Segment Start: SOURCE INFORMATION
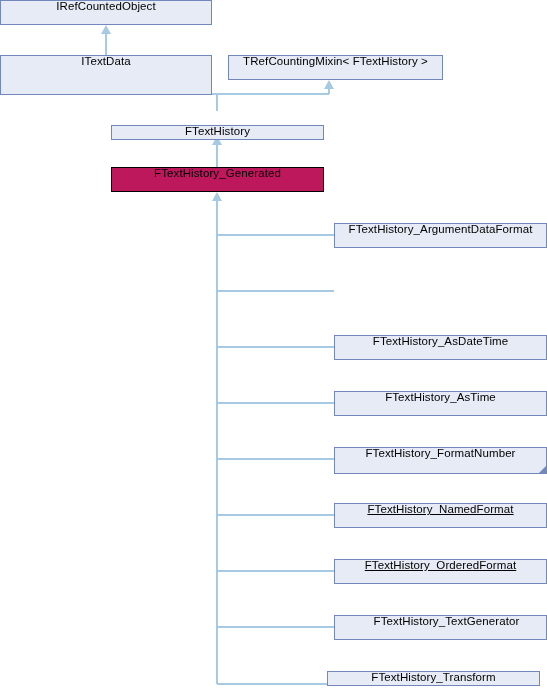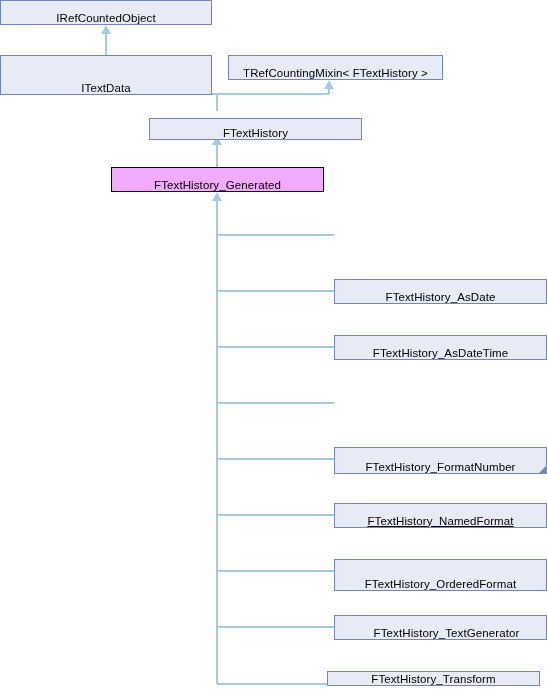--- a/index.html
+++ b/index.html
@@ -27,7 +27,7 @@
     position: absolute;
     box-sizing: border-box;
     display: flex;
-    align-items: flex-end;
+    align-items: flex-start;
     justify-content: center;
     font-size: 11.5px;
     color: #000000;

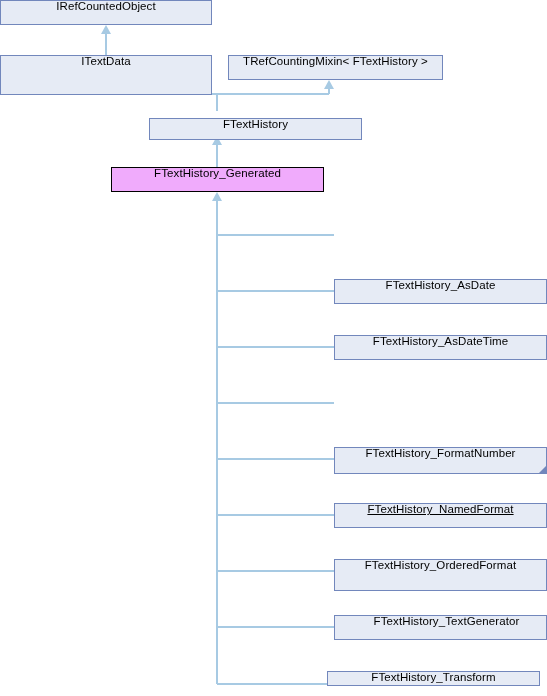--- a/index.html
+++ b/index.html
@@ -111,7 +111,7 @@
     <span class="label">TRefCountingMixin&lt; FTextHistory &gt;</span>
   </div>
 
-  <div class="node filled" style="left:111px; top:118px; width:213px; height:22px;margin-left:38px;">
+  <div class="node filled" style="left:111px; top:125px; width:213px; height:15px;">
     <span class="label">FTextHistory</span>
   </div>
 

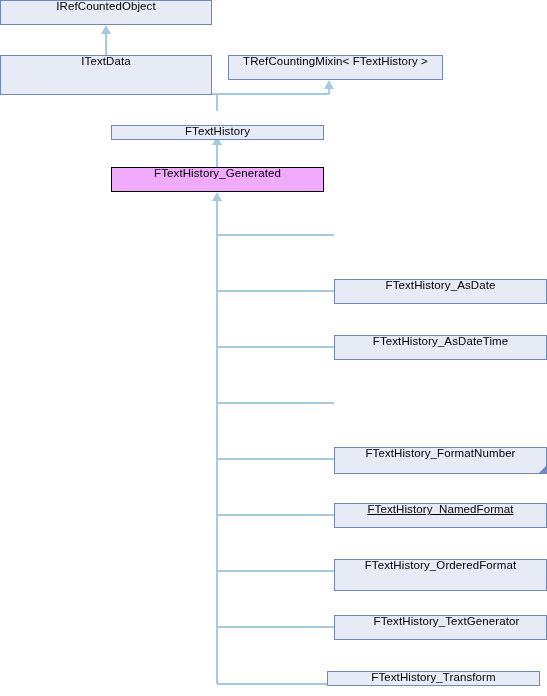--- a/index.html
+++ b/index.html
@@ -40,7 +40,7 @@
     border: 1px solid #7287bc;
   }
   .node.current {
-    background: #f0abfc;
+    background: #be185d;
     border: 1.6px solid #000000;
   }
   .node .label {

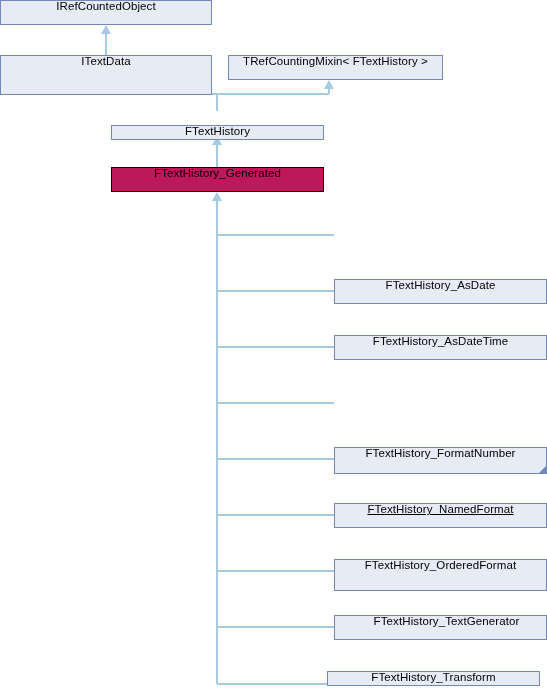--- a/index.html
+++ b/index.html
@@ -119,6 +119,9 @@
     <span class="label">FTextHistory_Generated</span>
   </div>
 
+  <div class="node filled" style="left:334px; top:223px; width:213px; height:25px;">
+    <span class="label">FTextHistory_ArgumentDataFormat</span>
+  </div>
 
   <div class="node filled" style="left:334px; top:279px; width:213px; height:25px;">
     <span class="label">FTextHistory_AsDate</span>

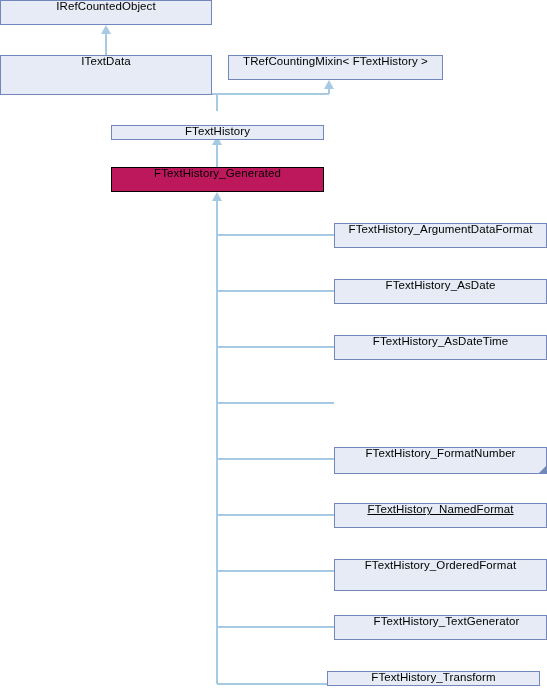--- a/index.html
+++ b/index.html
@@ -123,9 +123,6 @@
     <span class="label">FTextHistory_ArgumentDataFormat</span>
   </div>
 
-  <div class="node filled" style="left:334px; top:279px; width:213px; height:25px;">
-    <span class="label">FTextHistory_AsDate</span>
-  </div>
 
   <div class="node filled" style="left:334px; top:335px; width:213px; height:25px;">
     <span class="label">FTextHistory_AsDateTime</span>

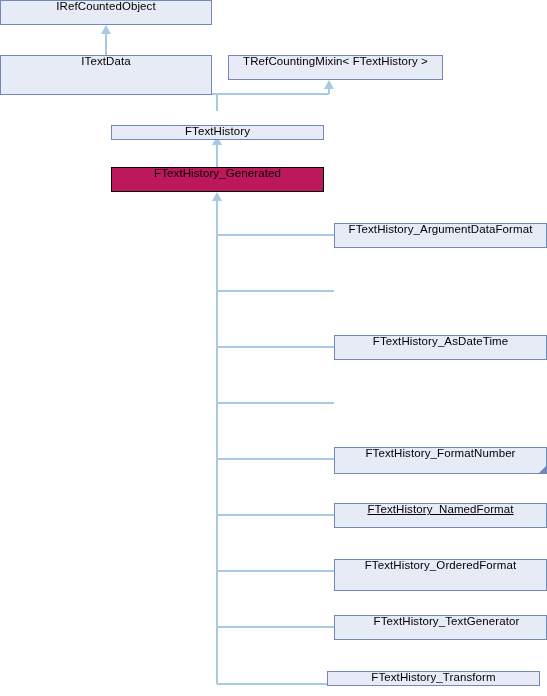--- a/index.html
+++ b/index.html
@@ -128,6 +128,9 @@
     <span class="label">FTextHistory_AsDateTime</span>
   </div>
 
+  <div class="node filled" style="left:334px; top:391px; width:213px; height:25px;">
+    <span class="label">FTextHistory_AsTime</span>
+  </div>
 
   <div class="node filled truncated" style="left:334px; top:447px; width:213px; height:27px;">
     <span class="label">FTextHistory_FormatNumber</span>

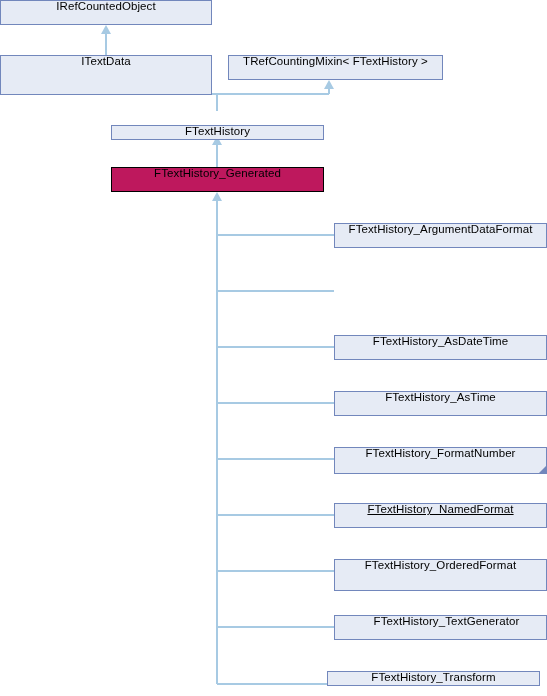--- a/index.html
+++ b/index.html
@@ -140,7 +140,7 @@
     <span class="label">FTextHistory_NamedFormat</span>
   </div>
 
-  <div class="node filled" style="left:334px; top:559px; width:213px; height:32px;">
+  <div class="node filled" style="left:334px; top:559px; width:213px; height:25px;text-decoration:underline;">
     <span class="label">FTextHistory_OrderedFormat</span>
   </div>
Segment End: SOURCE INFORMATION
- **WORK TO BE COMPLETED**
Where a line in the entries holds the word "background", copy that line.

- **FINISHED EXERCISE**
-    background: #f0abfc;
+    background: #be185d;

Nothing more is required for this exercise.